[[ Data excerpts, beginning ]]

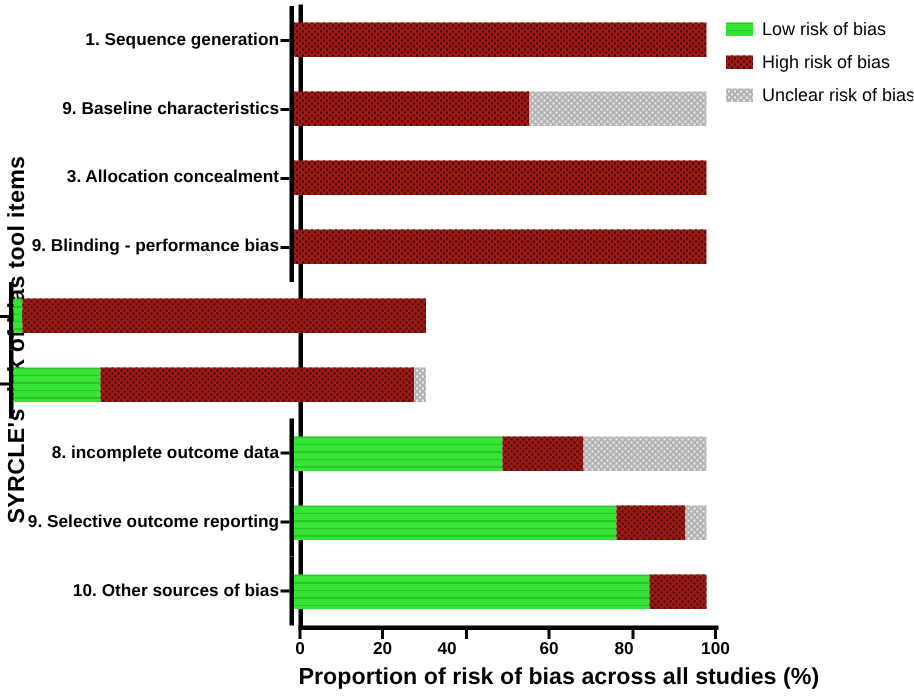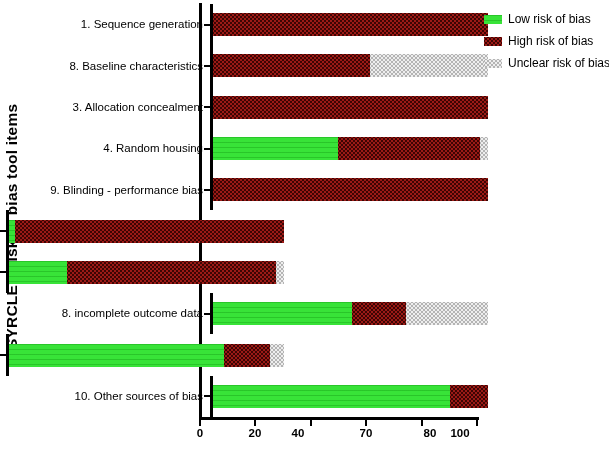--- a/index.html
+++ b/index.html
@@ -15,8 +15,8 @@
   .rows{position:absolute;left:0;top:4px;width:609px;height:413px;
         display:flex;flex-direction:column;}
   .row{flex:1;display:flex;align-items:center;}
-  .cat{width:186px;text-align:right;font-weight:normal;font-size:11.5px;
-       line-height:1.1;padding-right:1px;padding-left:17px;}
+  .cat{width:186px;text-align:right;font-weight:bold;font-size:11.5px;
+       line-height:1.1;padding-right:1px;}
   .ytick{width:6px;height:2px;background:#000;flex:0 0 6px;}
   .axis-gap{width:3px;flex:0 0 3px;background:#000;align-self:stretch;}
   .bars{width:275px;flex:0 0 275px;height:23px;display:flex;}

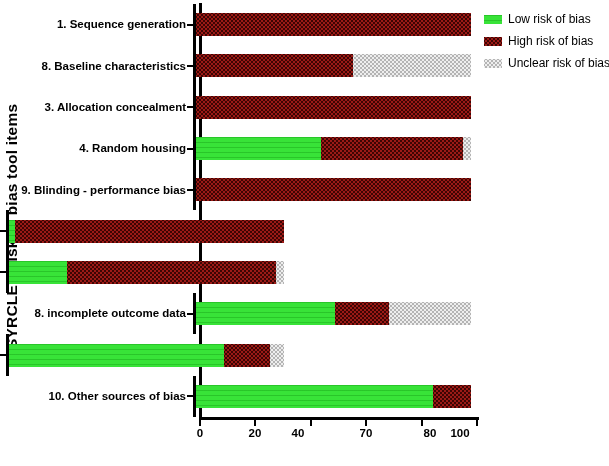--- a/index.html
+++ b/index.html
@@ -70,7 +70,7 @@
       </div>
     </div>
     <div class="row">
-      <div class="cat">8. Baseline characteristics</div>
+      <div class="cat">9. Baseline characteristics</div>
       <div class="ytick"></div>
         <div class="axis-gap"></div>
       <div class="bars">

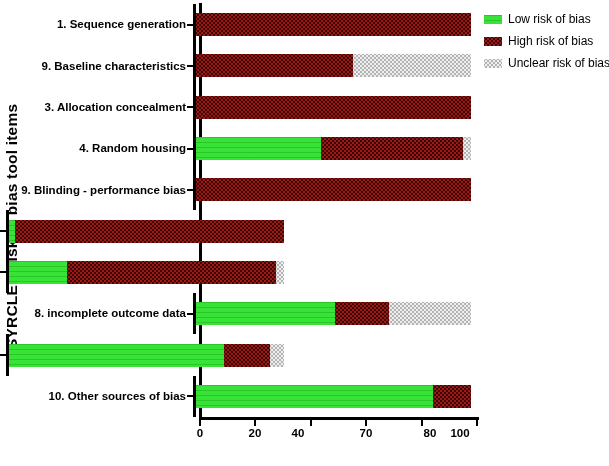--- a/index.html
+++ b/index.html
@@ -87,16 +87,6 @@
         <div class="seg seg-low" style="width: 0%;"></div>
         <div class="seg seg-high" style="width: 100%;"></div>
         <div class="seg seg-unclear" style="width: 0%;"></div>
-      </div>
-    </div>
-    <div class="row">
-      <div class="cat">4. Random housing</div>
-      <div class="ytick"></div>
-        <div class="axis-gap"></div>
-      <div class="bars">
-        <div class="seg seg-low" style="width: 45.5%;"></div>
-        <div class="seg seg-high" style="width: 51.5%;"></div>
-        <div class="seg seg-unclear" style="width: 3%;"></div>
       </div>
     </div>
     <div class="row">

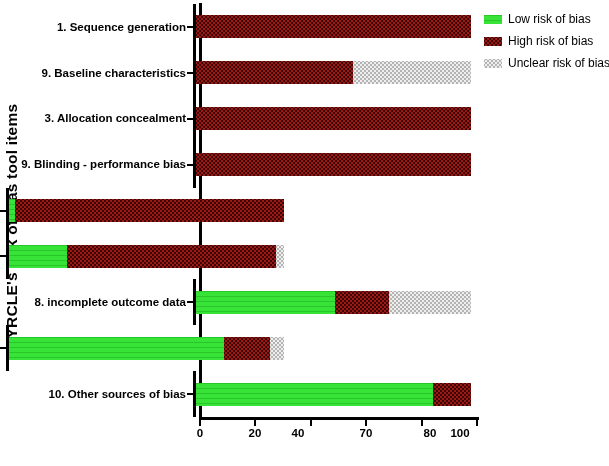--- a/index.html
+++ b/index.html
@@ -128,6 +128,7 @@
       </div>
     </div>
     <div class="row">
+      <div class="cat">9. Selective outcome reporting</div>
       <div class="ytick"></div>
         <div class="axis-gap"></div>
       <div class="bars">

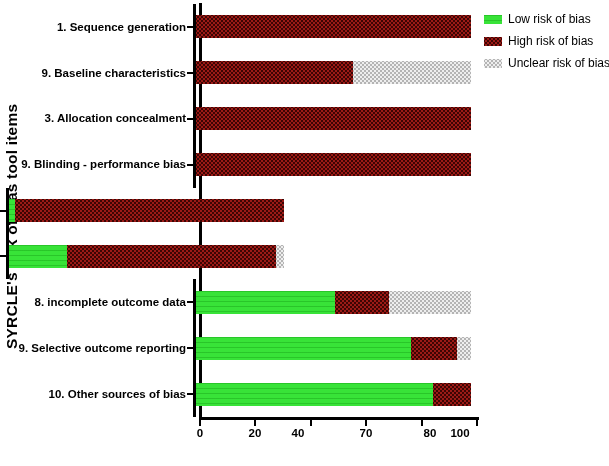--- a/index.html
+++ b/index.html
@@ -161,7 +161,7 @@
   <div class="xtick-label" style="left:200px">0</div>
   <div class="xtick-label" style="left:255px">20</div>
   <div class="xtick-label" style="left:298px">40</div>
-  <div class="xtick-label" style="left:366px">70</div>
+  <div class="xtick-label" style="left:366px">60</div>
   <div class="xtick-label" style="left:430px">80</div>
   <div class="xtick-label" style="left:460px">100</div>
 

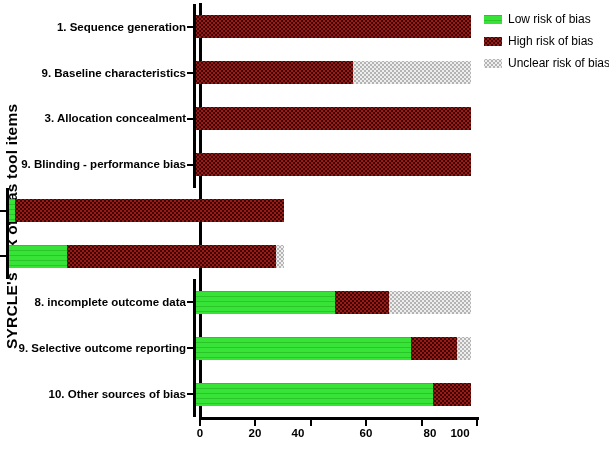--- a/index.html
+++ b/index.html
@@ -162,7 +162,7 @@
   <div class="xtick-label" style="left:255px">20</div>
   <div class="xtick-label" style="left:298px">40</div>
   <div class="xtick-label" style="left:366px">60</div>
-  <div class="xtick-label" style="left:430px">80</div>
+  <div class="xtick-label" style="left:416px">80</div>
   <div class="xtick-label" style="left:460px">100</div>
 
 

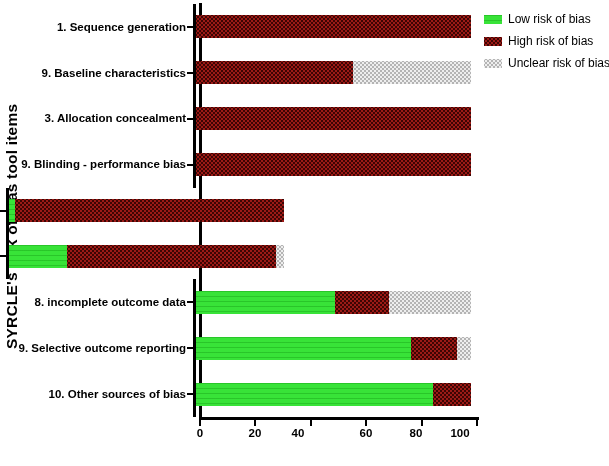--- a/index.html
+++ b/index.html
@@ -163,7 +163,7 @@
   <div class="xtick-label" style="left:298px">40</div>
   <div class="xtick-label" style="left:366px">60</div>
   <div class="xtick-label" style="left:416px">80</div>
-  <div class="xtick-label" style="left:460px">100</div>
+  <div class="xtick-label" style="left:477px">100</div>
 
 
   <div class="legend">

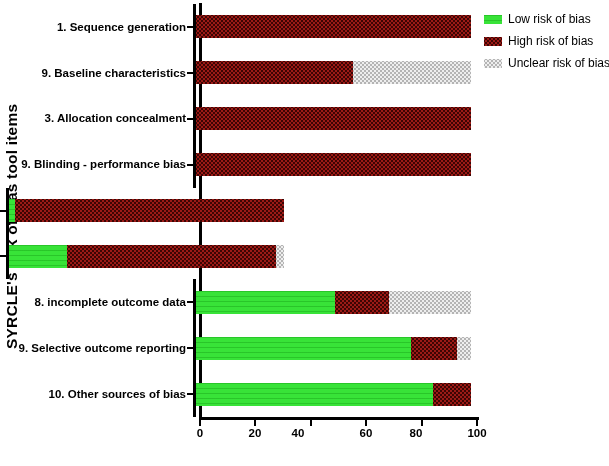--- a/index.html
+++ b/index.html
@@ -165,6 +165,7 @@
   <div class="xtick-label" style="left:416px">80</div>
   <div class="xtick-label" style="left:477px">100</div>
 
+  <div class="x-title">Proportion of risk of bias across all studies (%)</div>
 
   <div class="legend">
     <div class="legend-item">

[[ Data excerpts, end ]]

• [Directions]: Please copy out each line above exactly as written, but not the pictures.

• [Reply]:
--- a/index.html
+++ b/index.html
@@ -15,8 +15,8 @@
   .rows{position:absolute;left:0;top:4px;width:609px;height:413px;
         display:flex;flex-direction:column;}
   .row{flex:1;display:flex;align-items:center;}
-  .cat{width:186px;text-align:right;font-weight:normal;font-size:11.5px;
-       line-height:1.1;padding-right:1px;padding-left:17px;}
+  .cat{width:186px;text-align:right;font-weight:bold;font-size:11.5px;
+       line-height:1.1;padding-right:1px;}
   .ytick{width:6px;height:2px;background:#000;flex:0 0 6px;}
   .axis-gap{width:3px;flex:0 0 3px;background:#000;align-self:stretch;}
   .bars{width:275px;flex:0 0 275px;height:23px;display:flex;}

--- a/index.html
+++ b/index.html
@@ -70,7 +70,7 @@
       </div>
     </div>
     <div class="row">
-      <div class="cat">8. Baseline characteristics</div>
+      <div class="cat">9. Baseline characteristics</div>
       <div class="ytick"></div>
         <div class="axis-gap"></div>
       <div class="bars">

--- a/index.html
+++ b/index.html
@@ -87,16 +87,6 @@
         <div class="seg seg-low" style="width: 0%;"></div>
         <div class="seg seg-high" style="width: 100%;"></div>
         <div class="seg seg-unclear" style="width: 0%;"></div>
-      </div>
-    </div>
-    <div class="row">
-      <div class="cat">4. Random housing</div>
-      <div class="ytick"></div>
-        <div class="axis-gap"></div>
-      <div class="bars">
-        <div class="seg seg-low" style="width: 45.5%;"></div>
-        <div class="seg seg-high" style="width: 51.5%;"></div>
-        <div class="seg seg-unclear" style="width: 3%;"></div>
       </div>
     </div>
     <div class="row">

--- a/index.html
+++ b/index.html
@@ -128,6 +128,7 @@
       </div>
     </div>
     <div class="row">
+      <div class="cat">9. Selective outcome reporting</div>
       <div class="ytick"></div>
         <div class="axis-gap"></div>
       <div class="bars">

--- a/index.html
+++ b/index.html
@@ -161,7 +161,7 @@
   <div class="xtick-label" style="left:200px">0</div>
   <div class="xtick-label" style="left:255px">20</div>
   <div class="xtick-label" style="left:298px">40</div>
-  <div class="xtick-label" style="left:366px">70</div>
+  <div class="xtick-label" style="left:366px">60</div>
   <div class="xtick-label" style="left:430px">80</div>
   <div class="xtick-label" style="left:460px">100</div>
 

--- a/index.html
+++ b/index.html
@@ -162,7 +162,7 @@
   <div class="xtick-label" style="left:255px">20</div>
   <div class="xtick-label" style="left:298px">40</div>
   <div class="xtick-label" style="left:366px">60</div>
-  <div class="xtick-label" style="left:430px">80</div>
+  <div class="xtick-label" style="left:416px">80</div>
   <div class="xtick-label" style="left:460px">100</div>
 
 

--- a/index.html
+++ b/index.html
@@ -163,7 +163,7 @@
   <div class="xtick-label" style="left:298px">40</div>
   <div class="xtick-label" style="left:366px">60</div>
   <div class="xtick-label" style="left:416px">80</div>
-  <div class="xtick-label" style="left:460px">100</div>
+  <div class="xtick-label" style="left:477px">100</div>
 
 
   <div class="legend">

--- a/index.html
+++ b/index.html
@@ -165,6 +165,7 @@
   <div class="xtick-label" style="left:416px">80</div>
   <div class="xtick-label" style="left:477px">100</div>
 
+  <div class="x-title">Proportion of risk of bias across all studies (%)</div>
 
   <div class="legend">
     <div class="legend-item">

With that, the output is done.